Don Rodrigo manifesta i sintomi della peste
Una notte verso la fine di agosto, quando l'epidemia di peste è al culmine, don Rodrigo sta tornando alla sua casa di Milano accompagnato dal Griso, uno dei pochi bravi rimasti al suo servizio. Il nobile si ritira dopo una serata passata in compagnia di alcuni amici, durante la quale è stato molto allegro e ha divertito tutti facendo un bizzarro elogio funebre del conte Attilio, morto due giorni prima di peste: ora però accusa strani malesseri, tra cui la pesantezza delle gambe, una difficoltà a respirare e un'arsura interna che vorrebbe attribuire al vino e alla calura estiva.
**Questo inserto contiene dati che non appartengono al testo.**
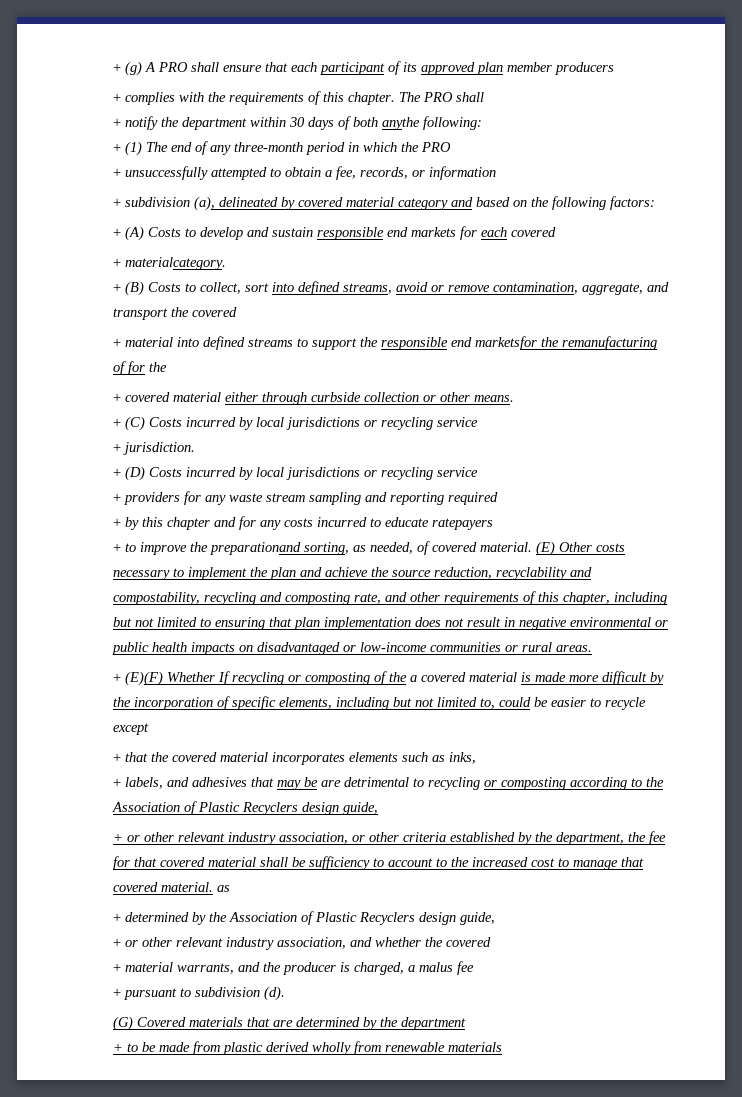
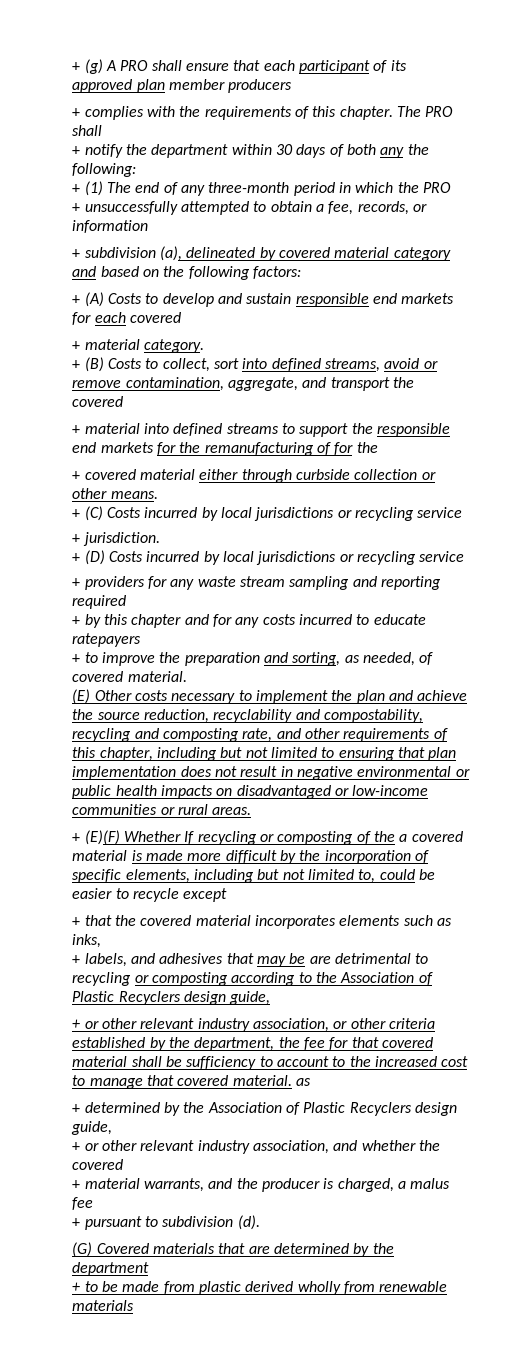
- + notify the department within 30 days of both anythe following:
+ + notify the department within 30 days of both any the following:
- + materialcategory.
+ + material category.
- + material into defined streams to support the responsible end marketsfor the remanufacturing of for the
+ + material into defined streams to support the responsible end markets for the remanufacturing of for the
- + to improve the preparationand sorting, as needed, of covered material. (E) Other costs necessary to implement the plan and achieve the source reduction, recyclability and compostability, recycling and composting rate, and other requirements of this chapter, including but not limited to ensuring that plan implementation does not result in negative environmental or public health impacts on disadvantaged or low-income communities or rural areas.
+ + to improve the preparation and sorting, as needed, of covered material.
+ (E) Other costs necessary to implement the plan and achieve the source reduction, recyclability and compostability, recycling and composting rate, and other requirements of this chapter, including but not limited to ensuring that plan implementation does not result in negative environmental or public health impacts on disadvantaged or low-income communities or rural areas.

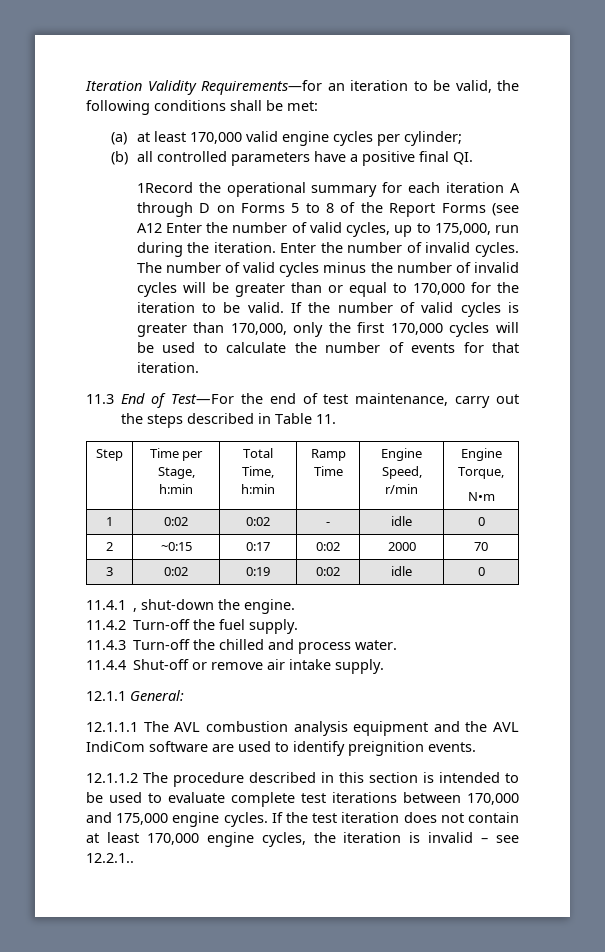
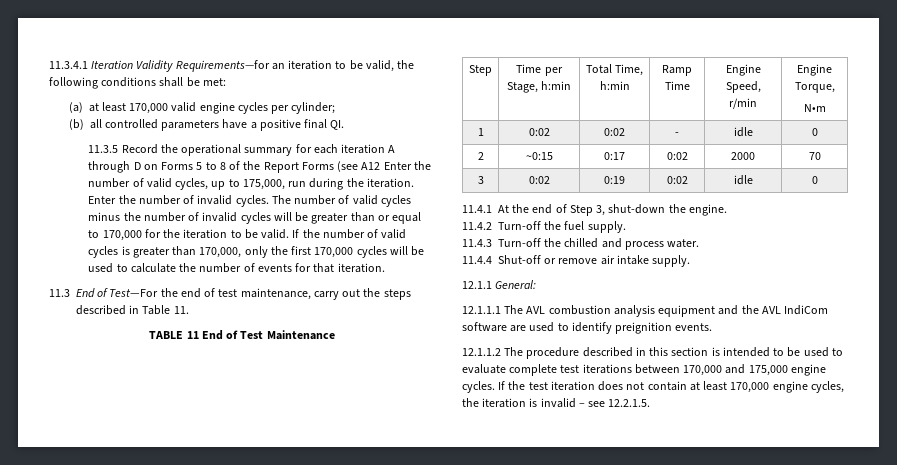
- Iteration Validity Requirements—for an iteration to be valid, the following conditions shall be met:
+ 11.3.4.1 Iteration Validity Requirements—for an iteration to be valid, the following conditions shall be met:
- 1Record the operational summary for each iteration A through D on Forms 5 to 8 of the Report Forms (see A12 Enter the number of valid cycles, up to 175,000, run during the iteration.
+ 11.3.5 Record the operational summary for each iteration A through D on Forms 5 to 8 of the Report Forms (see A12 Enter the number of valid cycles, up to 175,000, run during the iteration.
+ TABLE 11 End of Test Maintenance
- 11.4.1 , shut-down the engine.
+ 11.4.1 At the end of Step 3, shut-down the engine.
- If the test iteration does not contain at least 170,000 engine cycles, the iteration is invalid – see 12.2.1..
+ If the test iteration does not contain at least 170,000 engine cycles, the iteration is invalid – see 12.2.1.5.

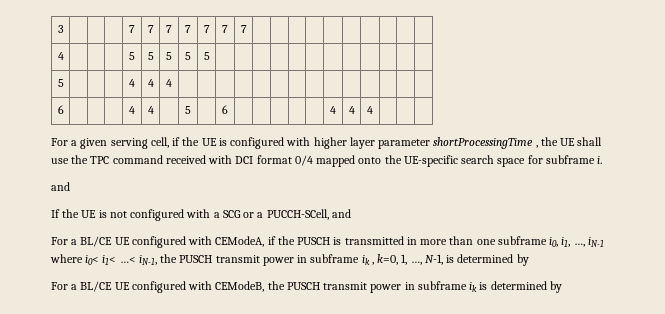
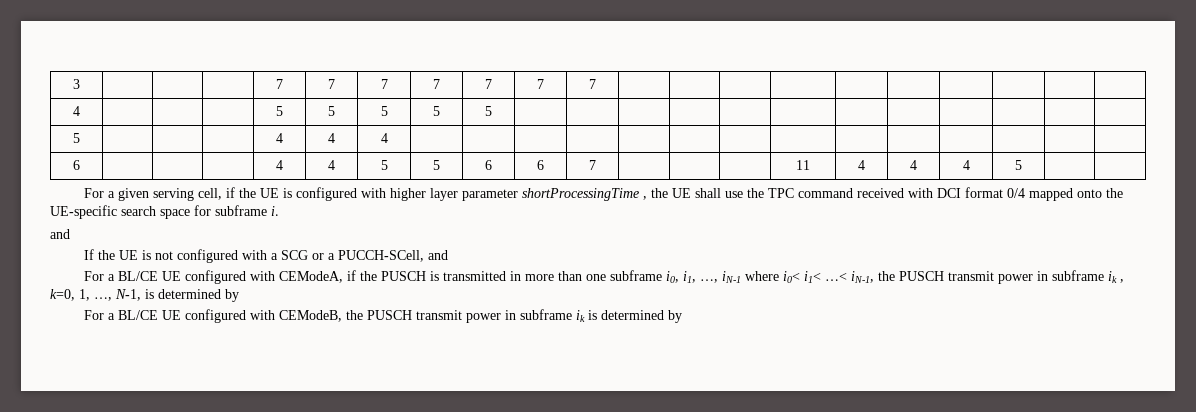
- 6 | | | | 4 | 4 | | 5 | | 6 | | | | | | 4 | 4 | 4 | | |
+ 6 | | | | 4 | 4 | 5 | 5 | 6 | 6 | 7 | | | | 11 | 4 | 4 | 4 | 5 | |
Arrivati a casa, ordina al Griso di fargli luce per arrivare in camera e il bravo obbedisce tenendosi a distanza dal padrone, poiché il suo volto indica i segni della malattia e in questi tempi anche i criminali hanno affinato le capacità mediche. Don Rodrigo si affanna a dire che sta bene e che tutto è a causa del troppo vino bevuto, tuttavia la luce del lume quasi lo acceca e non vede l'ora di mettersi a letto per la stanchezza. Si caccia quindi sotto le coperte e ordina al Griso di venire subito nel caso lui suonasse un campanello che tiene vicino a sé, anche se il signorotto è certo che non ci sarà bisogno. Il bravo augura la buonanotte al padrone e si ritira.
Il sogno di don Rodrigo
Le coperte sembrano una montagna a don Rodrigo, il quale ben presto si addormenta per poi svegliarsi come per uno scossone, mentre sente aumentare il caldo e l'arsura. Rigirandosi nel letto, in preda all'ansia, pensa che vorrebbe attribuire tutto al caldo e al troppo vino bevuto, anche se l'idea della peste lo assale di continuo e diventa un pensiero impossibile da scacciare. Finalmente si addormenta e inizia a fare sogni confusi, angosciosi; in uno di questi gli sembra di trovarsi in chiesa, circondato dalla folla, senza sapere come è arrivato lì e arrabbiato di esserci andato. Intorno a lui vede gente con i segni del morbo e i bubboni che traspaiono attraverso i vestiti sudici, per cui ordina loro di allontanarsi cercando al contempo di arrivare alla porta della chiesa, che però è troppo lontana. La folla lo stringe sempre più e a don Rodrigo sembra che qualcuno gli prema sotto l'ascella sinistra, dove sente un forte dolore; cerca di afferrare la spada e gli pare che l'elsa sia salita in alto, premendogli contro il fianco e producendo quel dolore così fastidioso. A un tratto gli sembra che tutti guardino verso l'alto e, facendo lo stesso, intravede un pulpito e una strana figura che si sporge da esso, una figura che non tarda a prendere le sembianze di padre Cristoforo. Il frate rivolge un'occhiata fulminea su tutti i presenti, quindi alza la mano e punta il dito come aveva fatto quel giorno in quella sala del palazzotto del nobile: don Rodrigo, terrorizzato, cerca di afferrare quella mano tesa in aria, ma lascia prorompere un grande urlo e si sveglia improvvisamente. È confuso e spaventato, la luce del giorno entra dalla finestra e lo infastidisce come il lume la sera prima; capisce di aver sognato e realizza che tutto è svanito, tranne il dolore che sente sotto l'ascella sinistra, mentre è evidente che sta molto peggio di quando è andato a dormire e avverte una forte palpitazione, un ronzio nelle orecchie, una pesantezza di tutte le membra. Esita a lungo prima di guardarsi sotto l'ascella e quando trova il coraggio di farlo, con ribrezzo e spavento, vi scorge un bubbone di colore livido e rossastro.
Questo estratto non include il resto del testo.